Pescaria, o dia do peixe

Aquele amigo, como eu, gostava de pescar. Se há um entretenimento que enche a alma nas horas de folga e que faz esquecer, por momentos, as muitas atribulações do dia a dia, é uma proveitosa pescaria de caniço e linha.

O peixe, quando bem fisgado, fica, em vão, a debater-se num desesperado rodopio dentro d'água, enquanto o pescador vai forçando, devagarinho, o encontro com a vítima, até que a tem sob seu inteiro domínio em terra firme, ou dentro do barco. Se nesse esforço o peixe consegue libertar-se, ninguém lamenta, pois faz parte da empreitada, do mesmo modo que o caçador não deve queixar-se do tiro desperdiçado na caça não atingida pela falha de sua mira. Sorte do peixe e da caça. O amigo chegou no dia e hora marcados, conduzindo todos os apetrechos necessários ao regalo: caniços, linha, material de isca, anzóis e chumbadas de reserva, além de pequena churrasqueira, sal refinado, pequeno saco de carvão vegetal e alguns espetos de madeira. Não se esqueceu do melhor acompanhamento de tudo isso: um isopor com algumas latas de cerveja gelada.

Qual a razão da presença de churrasqueira, espetos, carvão e sal refinado? Muitos pescadores, e no grupo posso incluir-me, dão valor a um peixinho assado na hora para ser deglutido com saborosos goles de cerveja enquanto, de caniço em punho, aguardam a fisgada de outros que poderão ter o mesmo destino.
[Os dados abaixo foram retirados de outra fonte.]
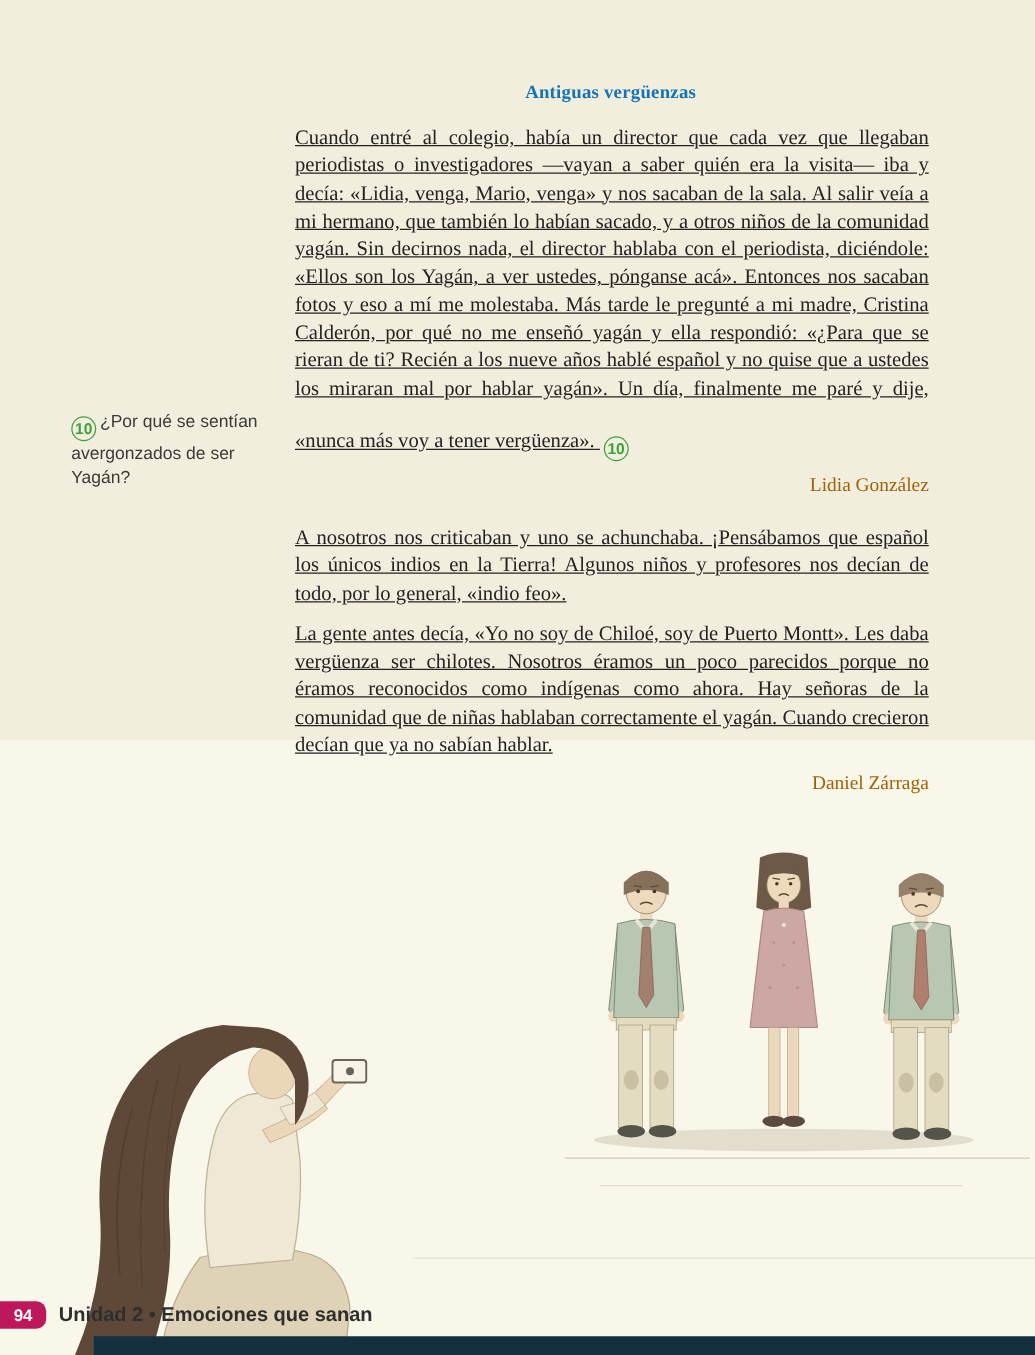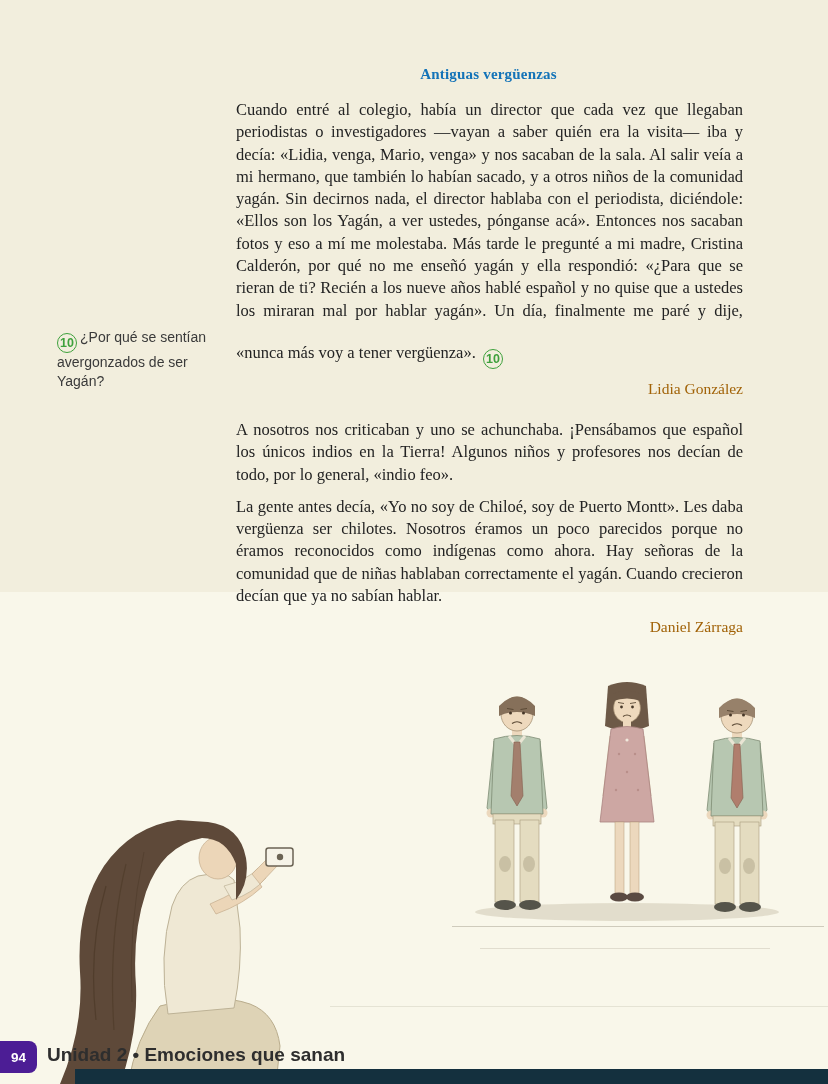"Cuando entré al colegio, había" .text-col p { text-decoration: none -> underline }
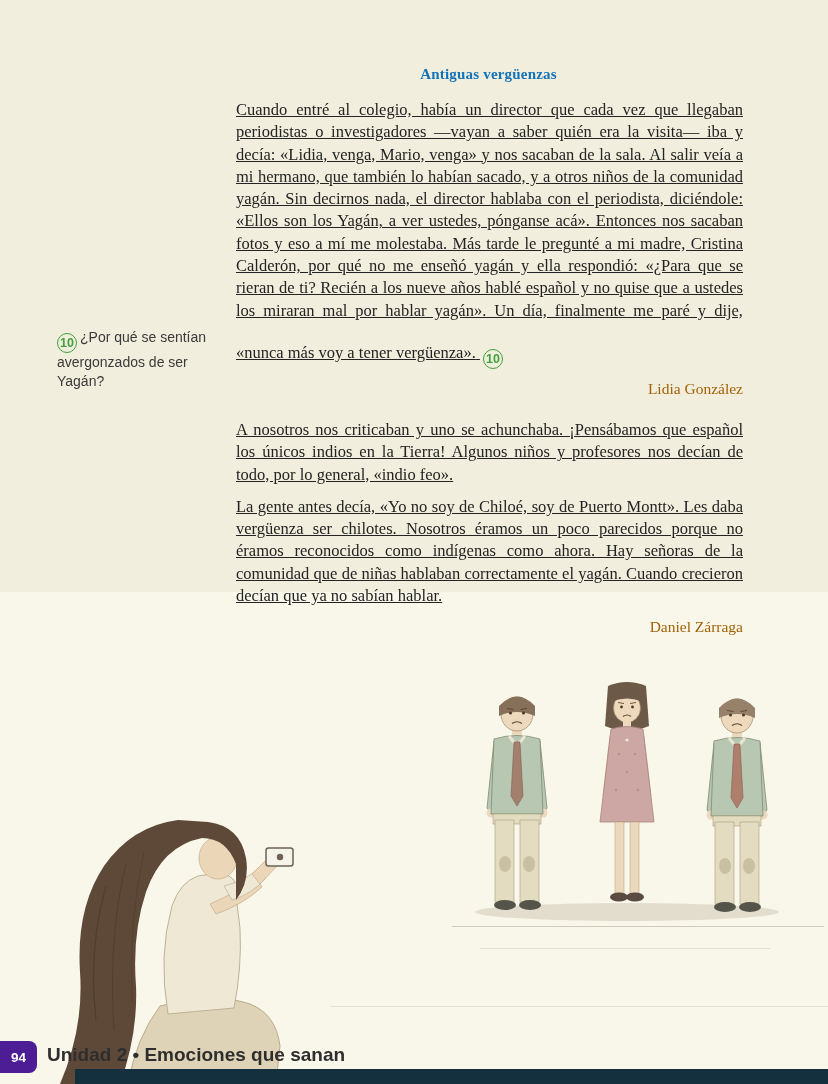"94" .footer-badge { background: #4c1d95 -> #be185d; height: 32px -> 22px }
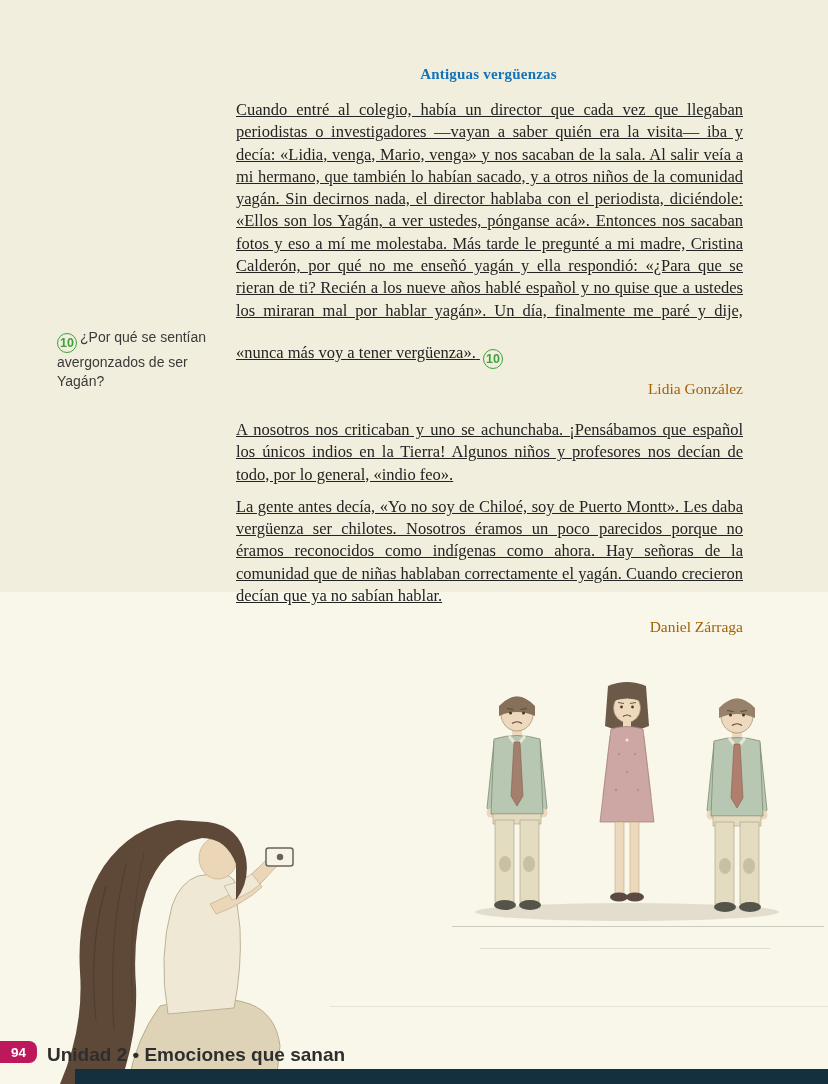"Unidad 2 • Emociones que" .footer-label { font-size: 19px -> 16px }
Em poucos momentos estávamos à margem da represa e não perdemos tempo em lançar n'água os artifícios de pesca. Como engodo do anzol, veio metade de um coração bovino, que em parte foi cortado em pequeninas fatias.

Os peixes, entretanto, não aprovaram a isca e nenhum se aventurou a devorá-la. Certamente não era o material adequado para a espécie que dominava o modesto lago artificial.

Depois de cerca de duas horas de frustradas tentativas, desistimos da tarefa. Nem mesmo um simples exemplar das outras poucas espécies que o açude comportava, nos ferrou o anzol. O dia era do peixe e não do pescador, como, no anexim sertanejo, um dia é da caça e outro do pescador.

Para tornar menos decepcionante o fracasso da jornada, levamos à churrasqueira, que há muito ardia, o resto do coração bovino e o devoramos como tira-gosto da cerveja que continuava gelada ao agrado de qualquer exigente paladar.